Breaking the Silence, an anti-Israel NGO devoted to monitoring Israeli soldiers, received €173,188 (2011), €180,763 (2010) and €24,790 (2009) from the Spanish government. According to Amos Harel of Haaretz, “Breaking the Silence…has a clear political agenda, and can no longer be classed as a ‘human rights organization.’ Any organization whose website includes the claim by members to expose the ‘corruption which permeates the military system’ is not a neutral observer.”

The Popular Struggle Coordination Committee received €107,700 (2011) from the Spanish government. According to its mission statement, PSCC promotes a “unique form of community based organizing and resistance in the tradition of the first Palestinian Intifada…. These diverse, non-partisan committees lead community resistance to Israeli occupation in various forms, such as marches, strikes, demonstrations, direct actions and legal campaigns, as well as supporting boycott, divestment and sanctions.”
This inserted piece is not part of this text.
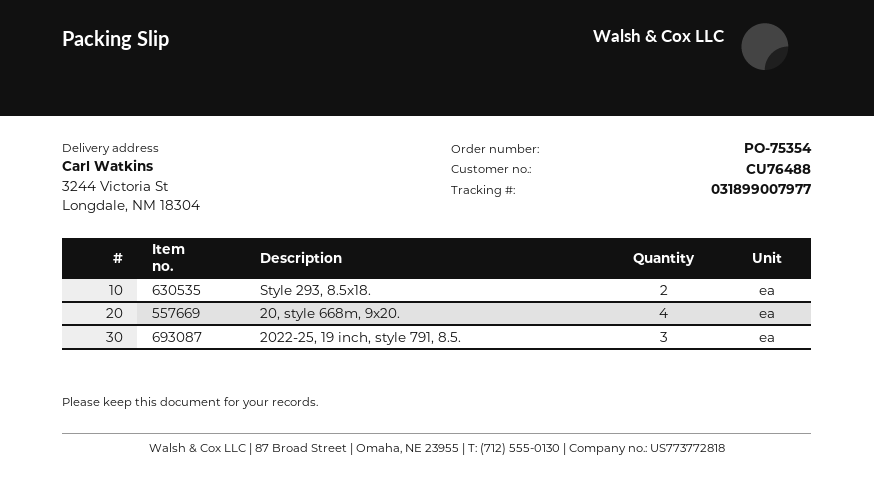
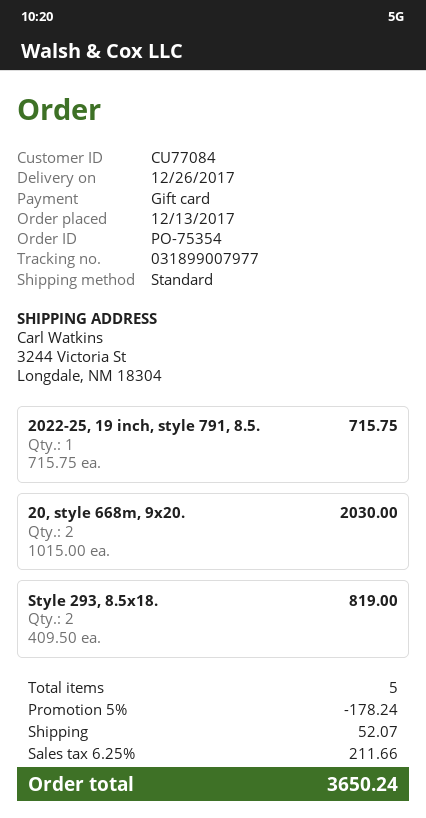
customer number: CU76488 -> CU77084
20, style 668m, 9x20.: 4 -> 2
2022-25, 19 inch, style 791, 8.5.: 3 -> 1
The Meir Amit Intelligence and Terrorism Information Center describes that First Intifada like activities entails: “ massive use of violence employing cold weapons, usually but not always involving the frequent use of Molotov cocktails and stones. In addition, there are sporadic attacks involving knives and vehicular attacks on Israelis.”

The Spanish government donated €181,508 (2009–2010) to the Israeli Committee against House Demolitions, an organization that argues that Israel is an apartheid state despite the existence of prominent South Africans who demonstrate that Israel is not an apartheid state. The group’s director, Jeff Harper, gave a talk about “Israeli Apartheid: The Case for BDS” during an Israel Apartheid Week in Glascow. In addition to supporting the BDS Movement and the idea that Israel is an apartheid state Harper supports the Free Gaza Movement and rejects Israel’s right to exist as a Jewish state.

NEW DIRECTION? 

These four organizations listed are just a sampling of the types of groups supported by the Spanish government. In 2012, the new conservative Spanish government did announce that they would cut the Spanish foreign affairs budget. In response, some 500 Spanish NGOs published an “open letter” to Spanish Prime Minister Mariano Rajoy asking him to make a commitment to maintaining all Spanish development assistance, even though it is very questionable how funding any of these organizations contributes towards Palestinian economic development.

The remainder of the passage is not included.